Sparse Graphs

For large or sparse graphs, the sparse storage format provides significant memory savings whilst maintaining efficient access patterns.

CSR Format

Compressed Sparse Row (CSR) is an efficient format for storing sparse matrices. Instead of storing an entire V×V adjacency matrix, CSR stores only the non-zero elements.

Structure:

adj_ia(:): Row pointer array of size V+1 indicating the start of each vertex’s edge list
adj_ja(:,:): 2D array of size (2, E) storing edge information:
- adj_ja(1, :): Indices of connecting vertices (column indices)
- adj_ja(2, :): Indices of the edges connecting the vertices

Memory usage: O(V + 2E) instead of O(V²) for dense format

How it works: For vertex i, its edges are stored in adj_ja(:, adj_ia(i):adj_ia(i+1)-1). This gives O(degree) access to a vertex’s neighbours rather than O(V) scanning.

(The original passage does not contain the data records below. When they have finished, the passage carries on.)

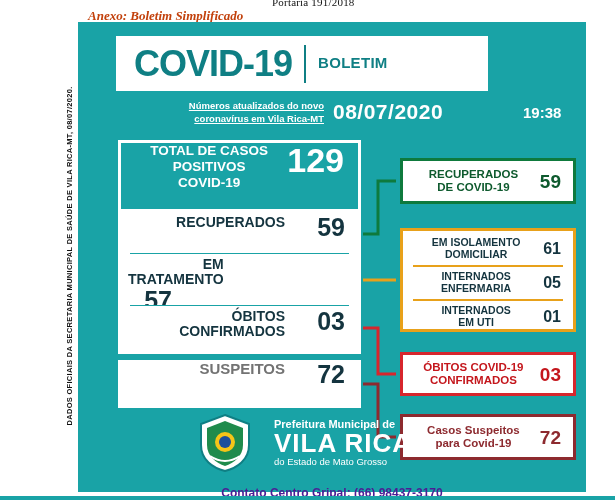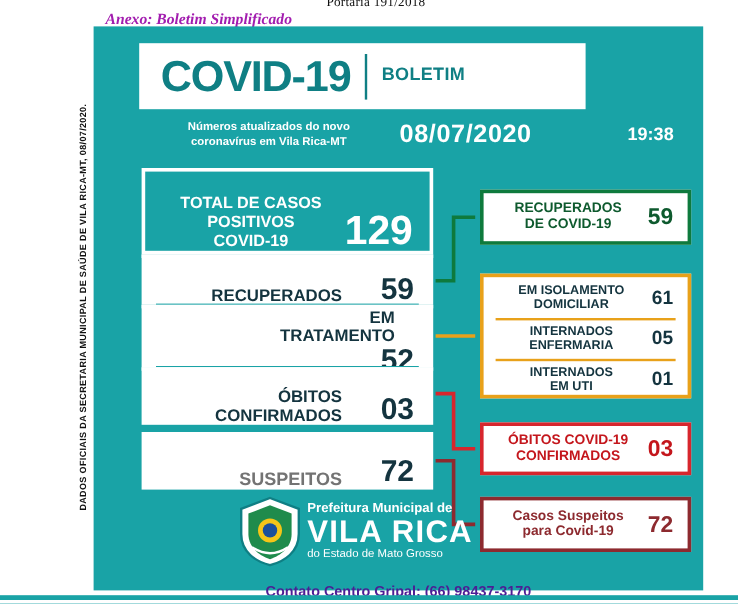--- a/index.html
+++ b/index.html
@@ -37,7 +37,7 @@
     font-style: italic;
     font-weight: bold;
     font-size: 13px;
-    color: #a21caf;
+    color: #c2410c;
   }
   
   .vertical-label {

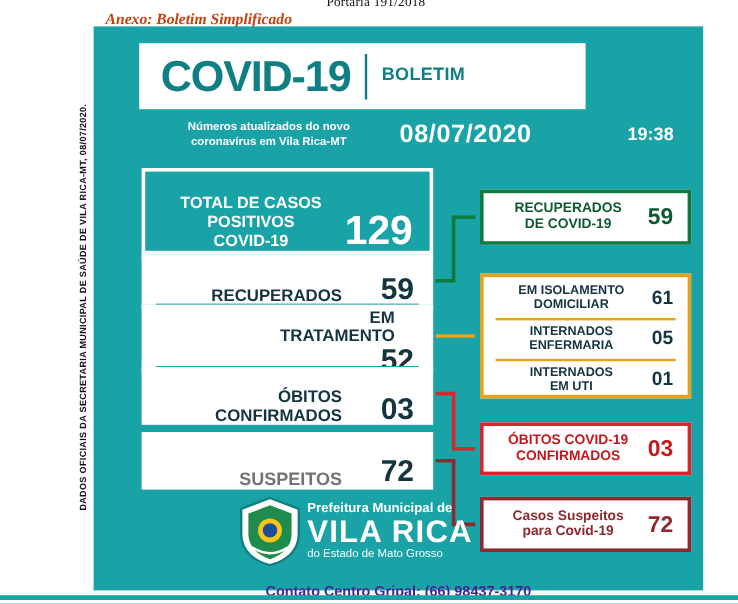--- a/index.html
+++ b/index.html
@@ -101,11 +101,12 @@
     left: 46px;
     top: 78px;
     width: 200px;
-    text-align: center;
+    text-align: right;
     font-size: 9.5px;
     font-weight: bold;
     color: #ffffff;
     line-height: 1.35;
+    text-decoration: underline;
   }
   .date {
     position: absolute;

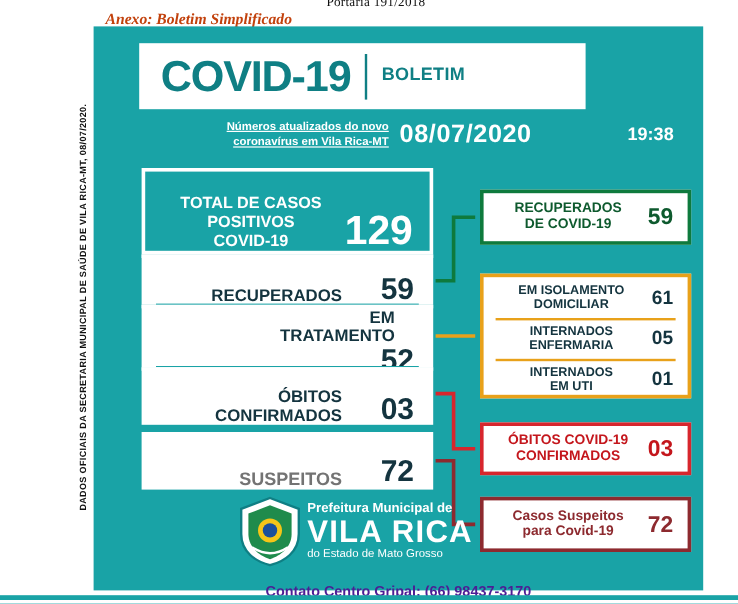--- a/index.html
+++ b/index.html
@@ -134,7 +134,7 @@
     border: 2px solid #ffffff;
     box-sizing: border-box;
     display: flex;
-    align-items: flex-end;
+    align-items: flex-start;
   }
   .totalbox {
     left: 40px;

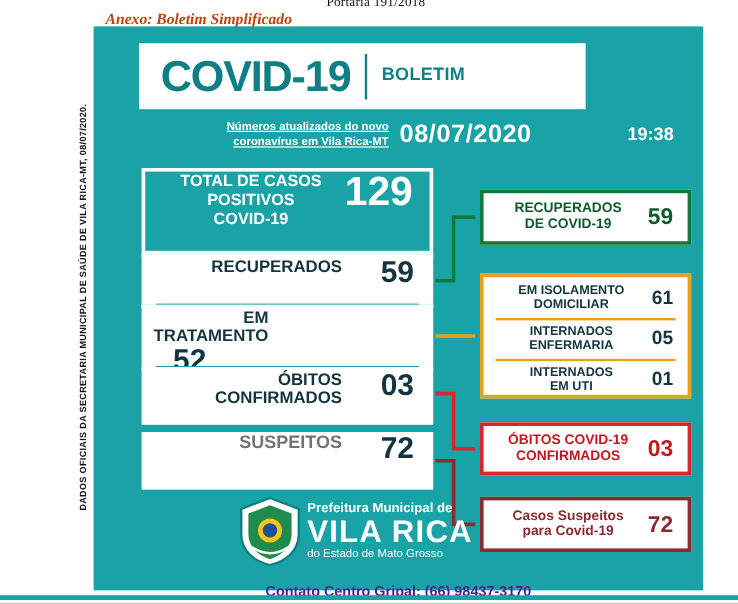--- a/index.html
+++ b/index.html
@@ -388,7 +388,7 @@
         <div>EM</div>
         <div>TRATAMENTO</div>
       </div>
-      <div class="num">52</div>
+      <div class="num">57</div>
     </div>
     <div class="sep" id="sep2"></div>
 

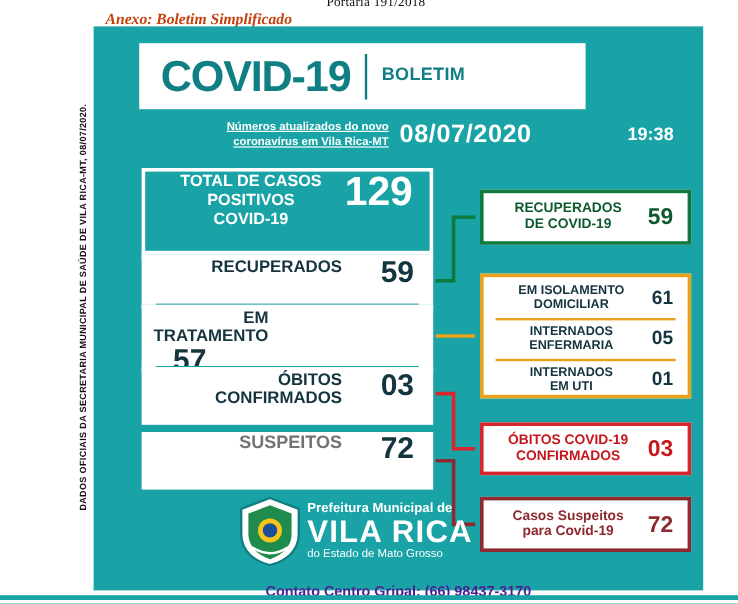--- a/index.html
+++ b/index.html
@@ -311,7 +311,7 @@
     position: relative;
   }
   .brand {
-    margin-left: 2px;
+    margin-left: 20px;
     color: #ffffff;
   }
   .brand .l1 { font-size: 11px; font-weight: bold; line-height: 1; }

Example: For a graph with 10,000 vertices and 50,000 edges:

Dense: 10,000 × 10,000 = 100,000,000 values (400 MB for real32)
Sparse: 10,001 + 2×50,000 = 110,001 values (440 KB) - over 900× smaller!

Format Conversion

Convert between formats at any time:

! Dense → Sparse
call graph%convert_to_sparse()

! Sparse → Dense
call graph%convert_to_dense()

! Check current format
if (graph%storage_format == 'sparse') then
  write(*,*) 'Using sparse storage'
else
  write(*,*) 'Using dense storage'
end if

The conversion preserves all graph data - vertices, edges, weights, and features. You can convert as many times as needed without losing information.

Accessing Neighbours

In sparse format, use the CSR arrays to find neighbours:

! Get all neighbours of vertex i
integer :: j, start_idx, end_idx, neighbour, edge_idx

start_idx = graph%adj_ia(i)
end_idx = graph%adj_ia(i+1) - 1

do j = start_idx, end_idx
  neighbour = graph%adj_ja(1, j)
  edge_idx = graph%adj_ja(2, j)

  write(*,*) 'Vertex', i, 'connects to vertex', neighbour
  write(*,*) '  via edge', edge_idx, 'with weight', graph%edge(edge_idx)%weight
end do

Count neighbours:

! Number of neighbours (degree)
num_neighbours = graph%adj_ia(i+1) - graph%adj_ia(i)
write(*,*) 'Vertex', i, 'has', num_neighbours, 'neighbours'

When to Use Sparse Format

Choose sparse format when:

Large graphs:

V > 1000 vertices
Memory becomes a constraint with dense format

Sparse graphs:

E << V² (far fewer edges than possible)
Typical for real-world networks (social networks, web graphs, molecular structures)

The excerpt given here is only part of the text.